Is Dublin last on the list because you are flying home from there? How were you planning to get to Dublin from Paris or London if not by plane?
Also heed the advice that people give you about the costs of hitting all the places you list and the time it takes to do that. Although you can't buy tickets there except for trips starting in Germany, use the DB Bahn website to check train routes and times.
For example, I checked for the route from Stockholm to Amsterdam on June 2nd. I picked that arbitrary day because the July information is not there yet. The options varied from 3 to 9 train changes and from about 18 to 24 hours. Compulsory reservations are required for at least one of the trains on each option shown.
You need to drop most of the cities you list if you actually want to see anything besides the scenery between locations and do anything besides stare out the windows. My recommendation would be to drop Scandinavia (Stockholm and Copenhagen) for a start.
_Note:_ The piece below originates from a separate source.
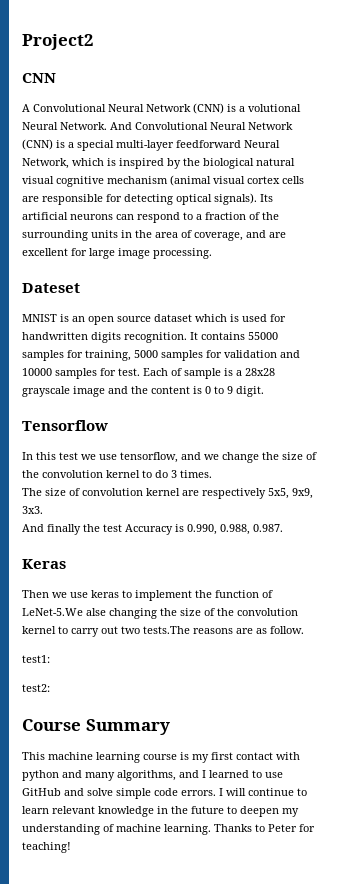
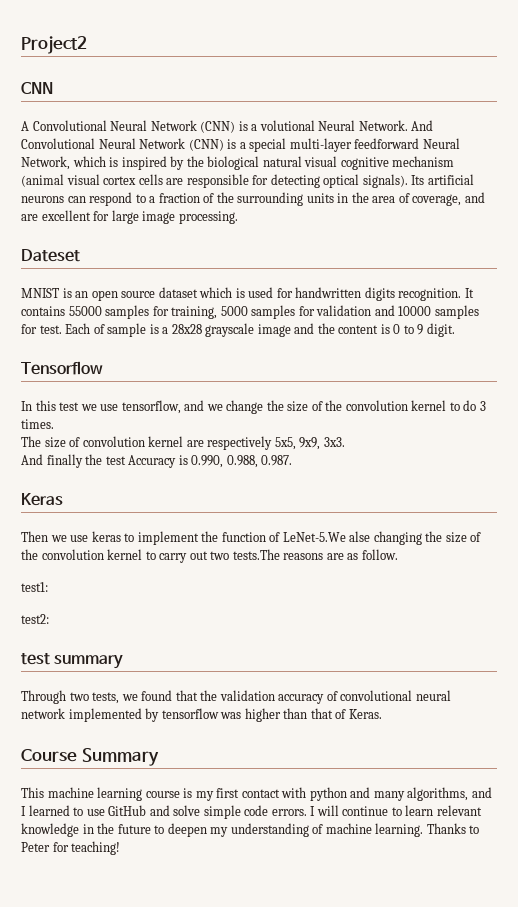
+ test summary
+ Through two tests, we found that the validation accuracy of convolutional neural network implemented by tensorflow was higher than that of Keras.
If you are set on flying out of Dublin, dropping Paris could also be an option, even though it pains me to say it. If you are not set on Dublin, I'd drop it as well as London and stick with continental Europe. That's still too much for 2 weeks, but at least it puts you within a somewhat reasonable striking distance by train. Remember that the more people there are, the more complicated everything will become and the group will only move as fast as the slowest member of it.
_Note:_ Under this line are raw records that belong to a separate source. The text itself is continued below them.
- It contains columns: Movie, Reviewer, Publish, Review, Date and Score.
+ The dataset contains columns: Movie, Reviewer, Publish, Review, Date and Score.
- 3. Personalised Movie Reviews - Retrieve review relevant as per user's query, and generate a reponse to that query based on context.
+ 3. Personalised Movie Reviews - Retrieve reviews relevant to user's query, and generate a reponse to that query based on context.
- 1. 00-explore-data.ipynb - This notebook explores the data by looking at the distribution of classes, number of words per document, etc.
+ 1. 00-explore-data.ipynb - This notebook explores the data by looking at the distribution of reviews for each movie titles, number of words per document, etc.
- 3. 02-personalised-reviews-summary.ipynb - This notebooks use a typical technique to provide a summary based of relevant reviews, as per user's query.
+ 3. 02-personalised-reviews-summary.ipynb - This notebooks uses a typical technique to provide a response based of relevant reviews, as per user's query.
There are lots of ways to approach this, the priorities list being the most important, but you could make a wonderful experience by locating yourselves in 2-3 cities (London and Dublin, London and Paris, Amsterdam/Brussels/Paris, Berlin and Amsterdam -- the combinations are endless) and exploring them and their environs.
This may seem trivial, but one advantage to sticking with the continent is that you will have to deal only in EUR (unless you go to Switzerland). If you were to somehow do all the locations you listed in your question, you would have to use EUR, DKK, SEK and GBP. Unless you are very good at estimating how much cash you will need to withdraw from the ATM, you will either end up with leftovers or have to exchange them at a loss. That might be important from a budgetary point of view.
By the time you go, after your time in Italy, you will be well-experienced with trains, buses and other means of public transportation, so do some research now and trust that you will also learn a lot about European trains in the metal over the next few months.